━━━━━ Dataset records ━━━━━

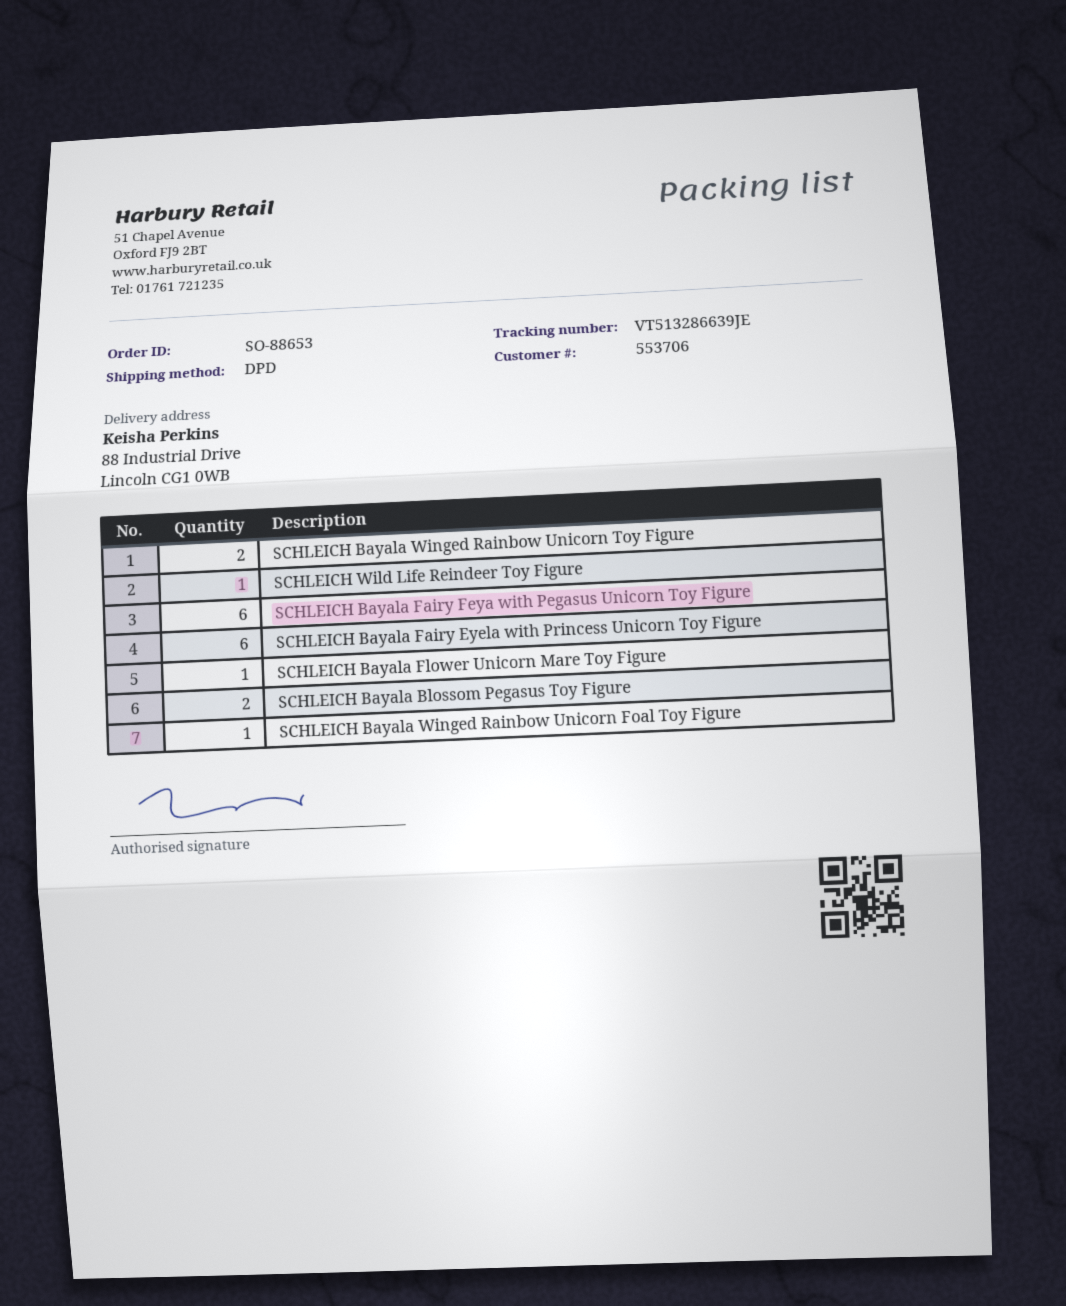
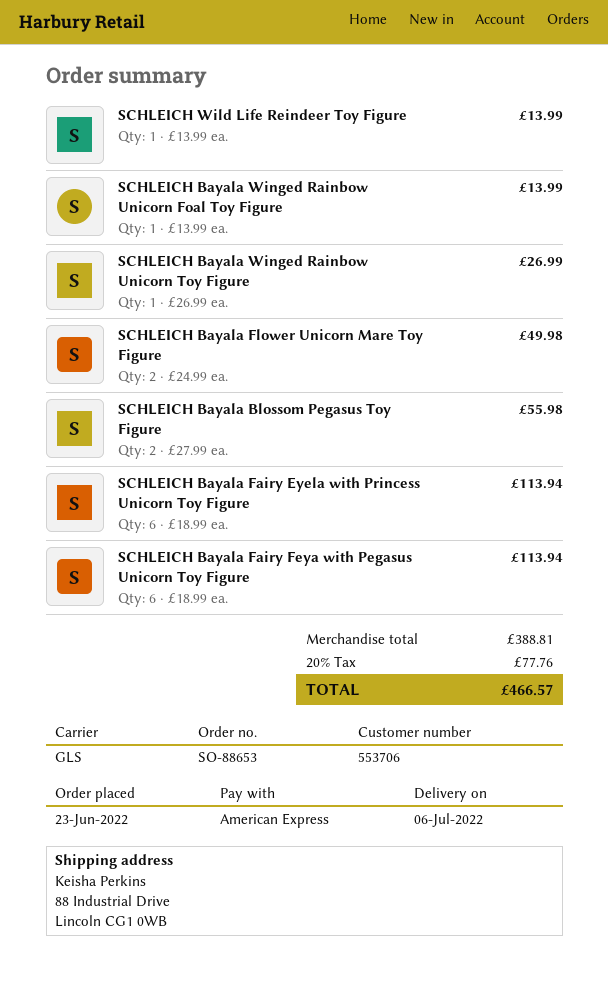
shipping method: DPD -> GLS
SCHLEICH Bayala Winged Rainbow Unicorn Toy Figure: 2 -> 1
SCHLEICH Bayala Flower Unicorn Mare Toy Figure: 1 -> 2

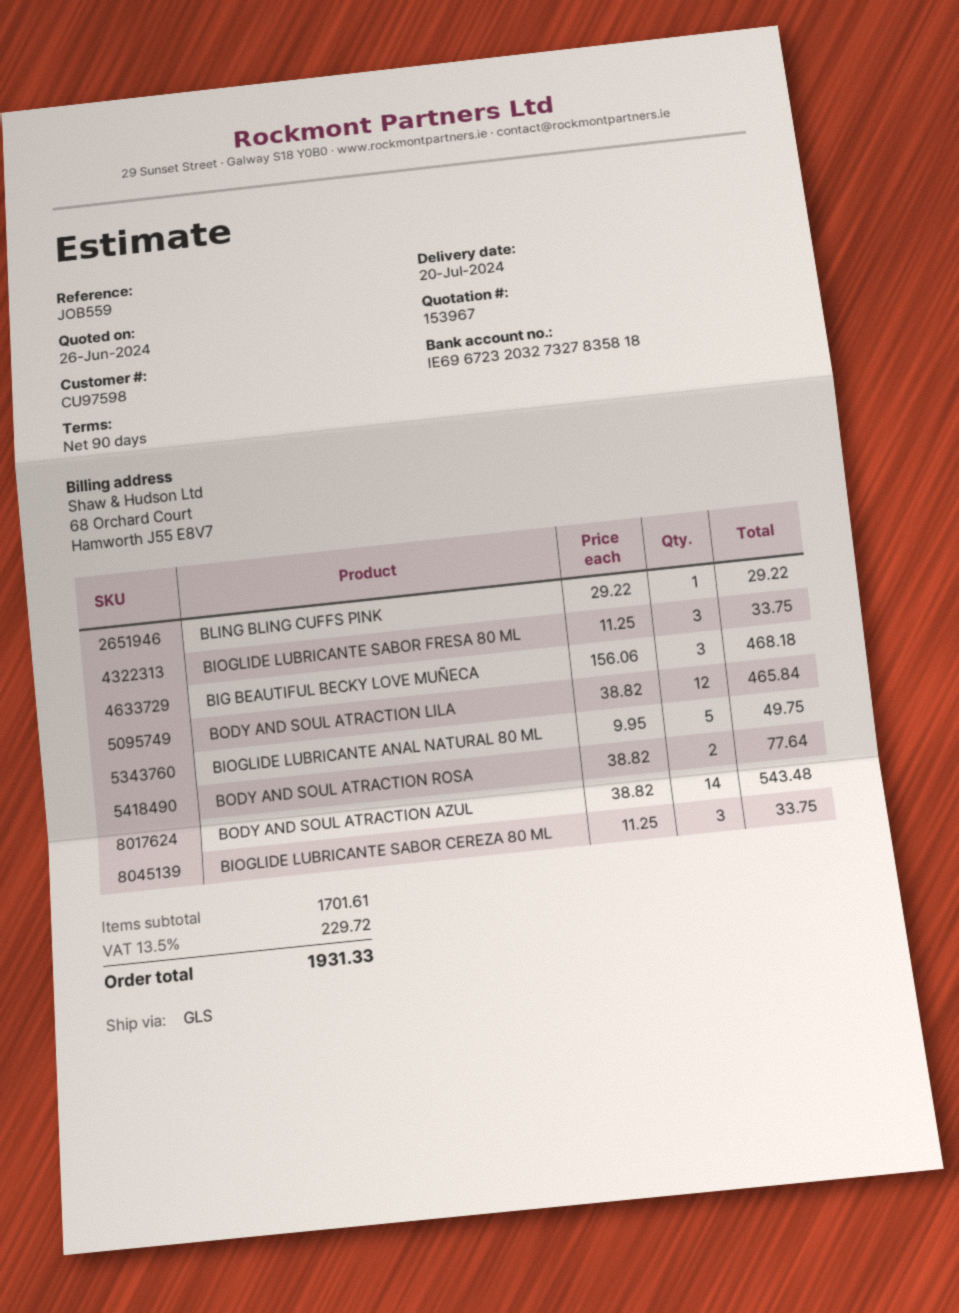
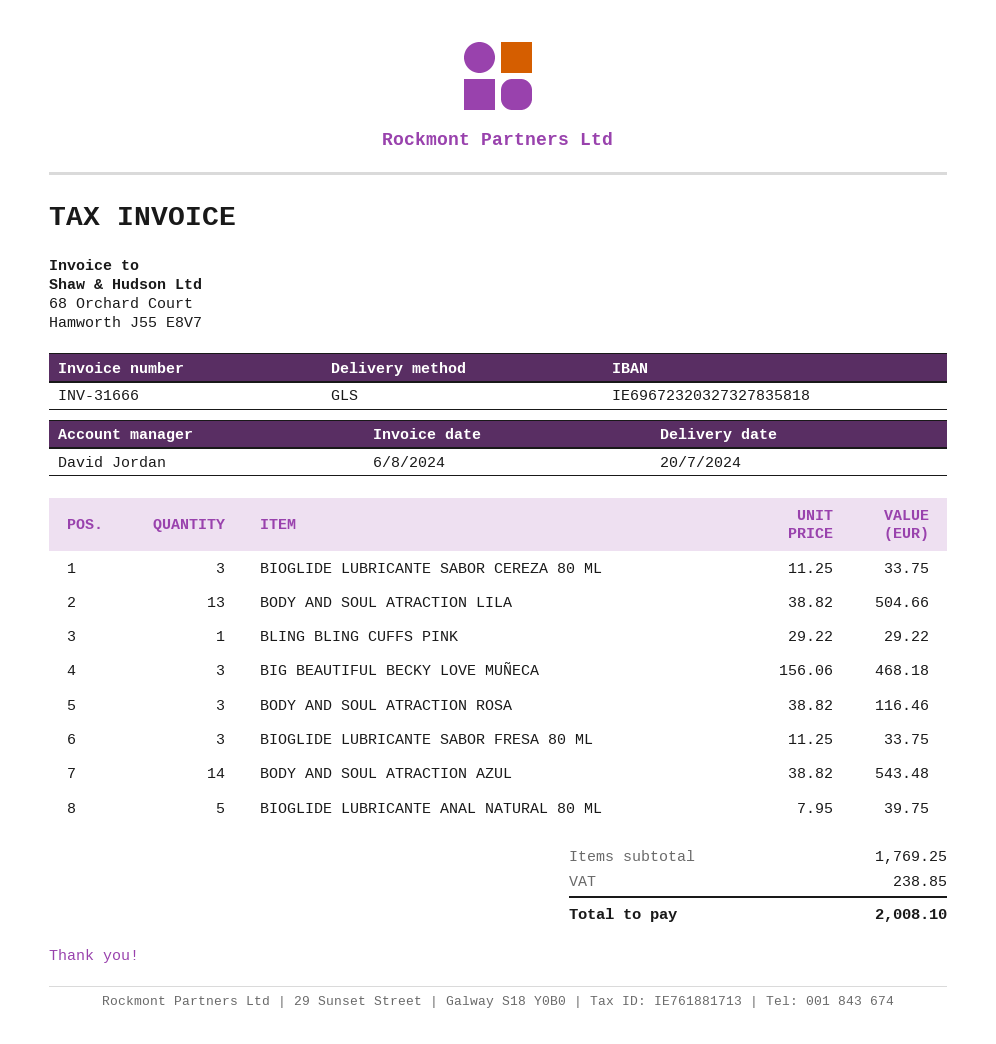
BODY AND SOUL ATRACTION LILA: 12 x 38.82 = 465.84 -> 13 x 38.82 = 504.66
BIOGLIDE LUBRICANTE ANAL NATURAL 80 ML: 5 x 9.95 = 49.75 -> 5 x 7.95 = 39.75
BODY AND SOUL ATRACTION ROSA: 2 x 38.82 = 77.64 -> 3 x 38.82 = 116.46
subtotal: 1701.61 -> 1769.25
tax: 229.72 -> 238.85
total: 1931.33 -> 2008.10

━━━━━

> **Exercise prompt**: Output every record verbatim, excluding any picture it contains.

> **Expected answer**:
shipping method: DPD -> GLS
SCHLEICH Bayala Winged Rainbow Unicorn Toy Figure: 2 -> 1
SCHLEICH Bayala Flower Unicorn Mare Toy Figure: 1 -> 2

BODY AND SOUL ATRACTION LILA: 12 x 38.82 = 465.84 -> 13 x 38.82 = 504.66
BIOGLIDE LUBRICANTE ANAL NATURAL 80 ML: 5 x 9.95 = 49.75 -> 5 x 7.95 = 39.75
BODY AND SOUL ATRACTION ROSA: 2 x 38.82 = 77.64 -> 3 x 38.82 = 116.46
subtotal: 1701.61 -> 1769.25
tax: 229.72 -> 238.85
total: 1931.33 -> 2008.10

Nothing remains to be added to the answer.